L'Inoublié : L'enfance de l'art
Scène

L’Inoublié : L’enfance de l’art

Théâtraliser sa vie, voilà un vaste projet que le comédien Marcel Pomerlo réalise avec L’Inoublié

Théâtraliser sa vie, voilà un vaste projet que le comédien Marcel Pomerlo réalise avec L’Inoublié, sa toute première pièce qu’il défend jusqu’au 6 octobre comme un seul homme, avec la grâce et la beauté d’un "ange blond, fragile et méprisé".

Il y a quelque chose de très prétentieux mais aussi de très courageux dans ce genre d’autofiction. En quoi notre histoire personnelle, fût-elle tragique (la vraie prémisse de L’Inoublié est le décès accidentel de son frère aîné il y a plus de 20 ans), peut-elle intéresser les autres? N’est-il pas préférable de la transposer, de l’embellir, de la réinventer?

Ces questions, l’interprète de 40 ans et membre du Théâtre Momentum a dû se les poser avant de prendre la décision de produire sa pièce. Car son "récit-fleuve", prenant bien qu’inégal, est marqué également par la pudeur de l’auteur. Sous les mots et les gestes, derrière l’humour et la tendresse, on découvre une grande peur. La peur de se dévoiler aux yeux des autres. Et c’est ce qui rend le spectacle si touchant et profondément humain.

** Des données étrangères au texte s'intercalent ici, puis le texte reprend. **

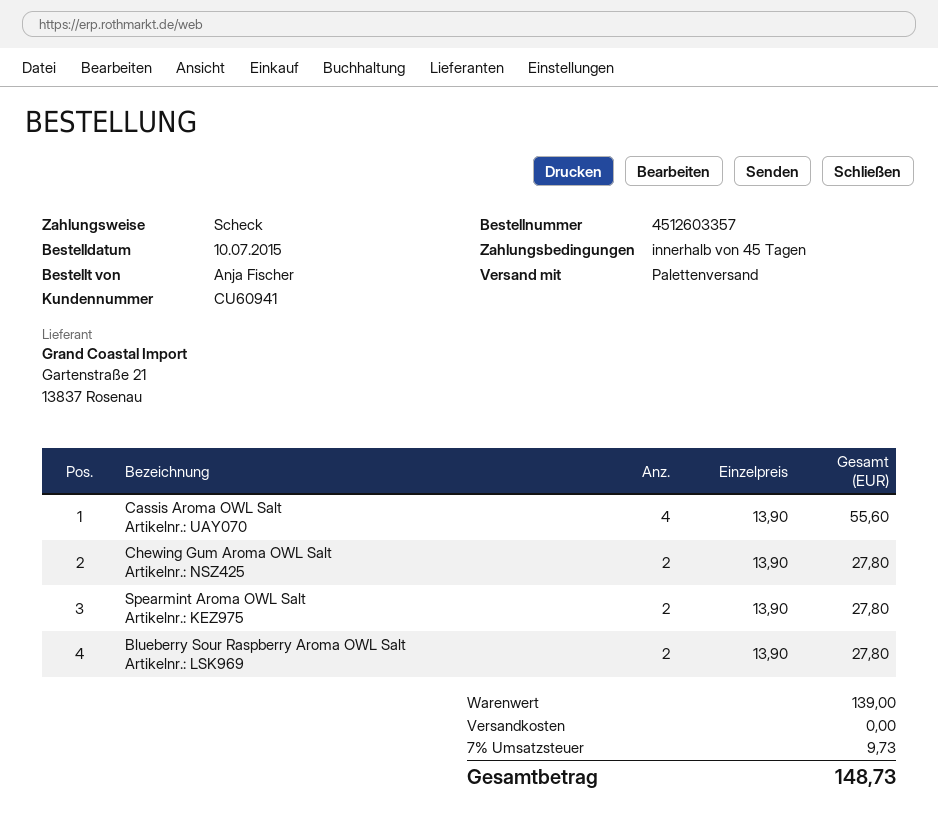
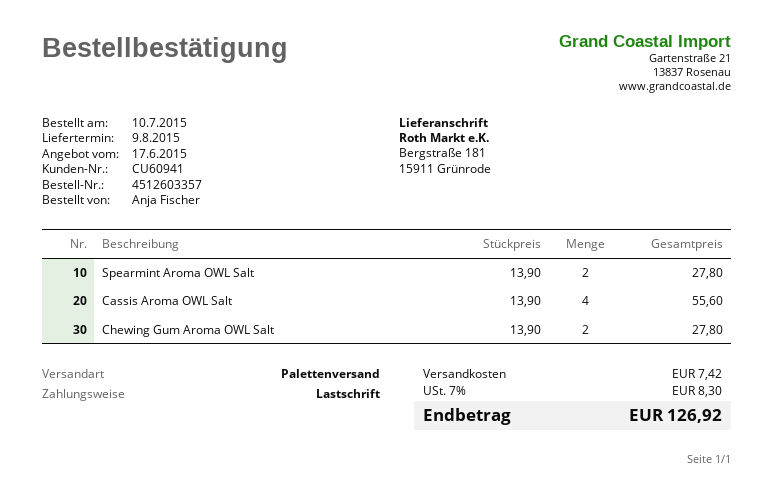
payment method: cheque -> direct debit
Blueberry Sour Raspberry Aroma OWL Salt: 2 x 13.90 = 27.80 -> none
shipping: 0.00 -> 7.42
tax: 7% = 9.73 -> 7% = 8.30
total: 148.73 -> 126.92

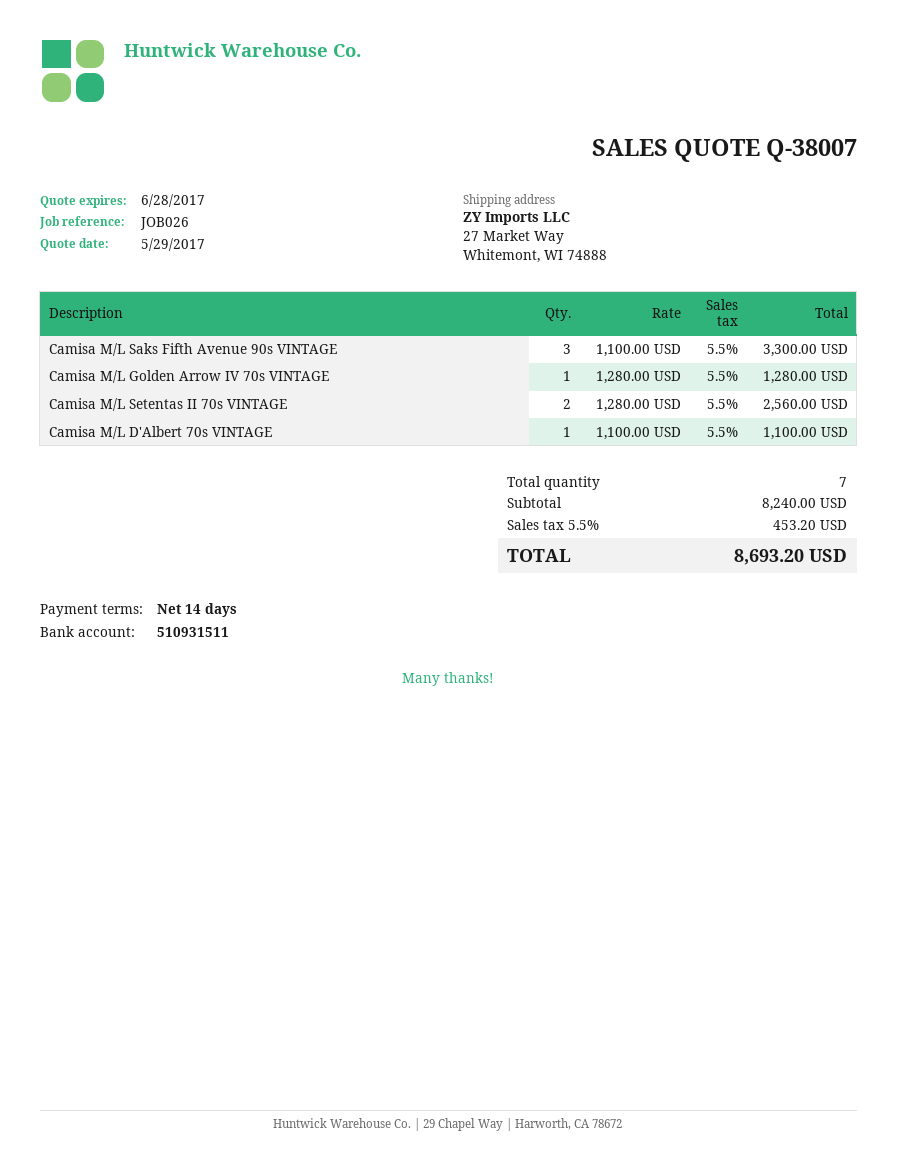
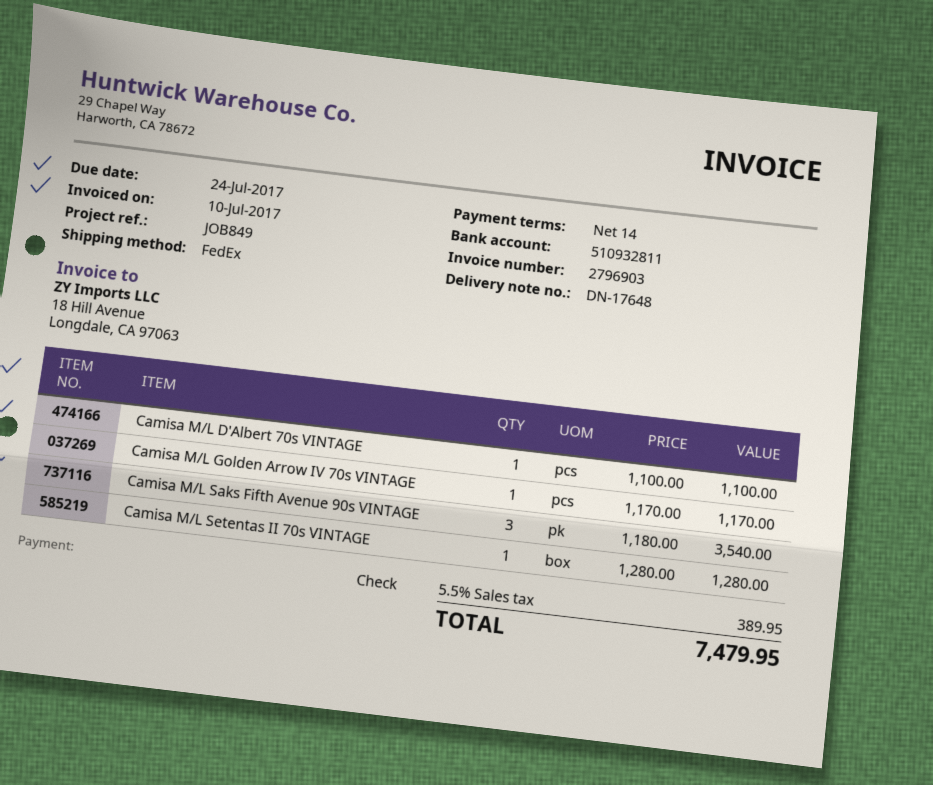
reference: JOB026 -> JOB849
bank account: 510931511 -> 510932811
Camisa M/L Saks Fifth Avenue 90s VINTAGE: 3 x 1100.00 = 3300.00 -> 3 x 1180.00 = 3540.00
Camisa M/L Golden Arrow IV 70s VINTAGE: 1 x 1280.00 = 1280.00 -> 1 x 1170.00 = 1170.00
Camisa M/L Setentas II 70s VINTAGE: 2 x 1280.00 = 2560.00 -> 1 x 1280.00 = 1280.00
tax: 5.5% = 453.20 -> 5.5% = 389.95
total: 8693.20 -> 7479.95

Marcel Pomerlo a monopolisé l’espace du MAI (l’ex-Centre interculturel Strathearn) avec une installation scénique à l’image de sa pièce: intime et personnelle. En entrant dans la salle, les spectateurs longent un mur où sont accrochés des portraits et des souvenirs de la famille Pomerleau, avec aussi les tableaux colorés de l’artiste Claire Jean. Un mobilier et des lampes de la fin des années 60 forment le décor. Les sièges disparates de la petite salle et la trame musicale (Michèle Richard, Renée Martel, Emmanuelle) sont aussi d’époque.

L’auteur et interprète se confiera durant près de 90 minutes, en alternance avec la voix off du narrateur, sur toutes les grandes étapes de sa vie: ses parents; son enfance heureuse mais solitaire à l’épicerie familiale près de Québec; la découverte de son homosexualité; les séances de natation au YMCA; "la douleur souriante de Michèle Richard" à la télévision, qui donne un peu d’espoir; et l’accident de la route qui lui enlèvera son frère à l’adolescence.

Marcel Pomerlo a su illustrer son histoire avec des éléments scéniques à la fois amusants et signifiants (par exemple, des contenants remplis d’eau viendront illustrer la métaphore marine de L’Inoublié qui parle de la mort pour mieux célébrer la vie). Sa mise en scène simple et recherchée démontre un bon sens du détail. Sa gestuelle précise, gracieuse jusque dans la manipulation des accessoires, contribue au côté rituel de ce modeste spectacle.

Malgré quelques réserves sur le plan du jeu (l’intense comédien projette un peu trop parfois pour une salle de 85 places!), L’Inoublié est finalement l’oeuvre d’un homme doté d’un grand sens du drame, du sacré. C’est un précieux moment de théâtre dont l’amateur ne devrait pas se priver.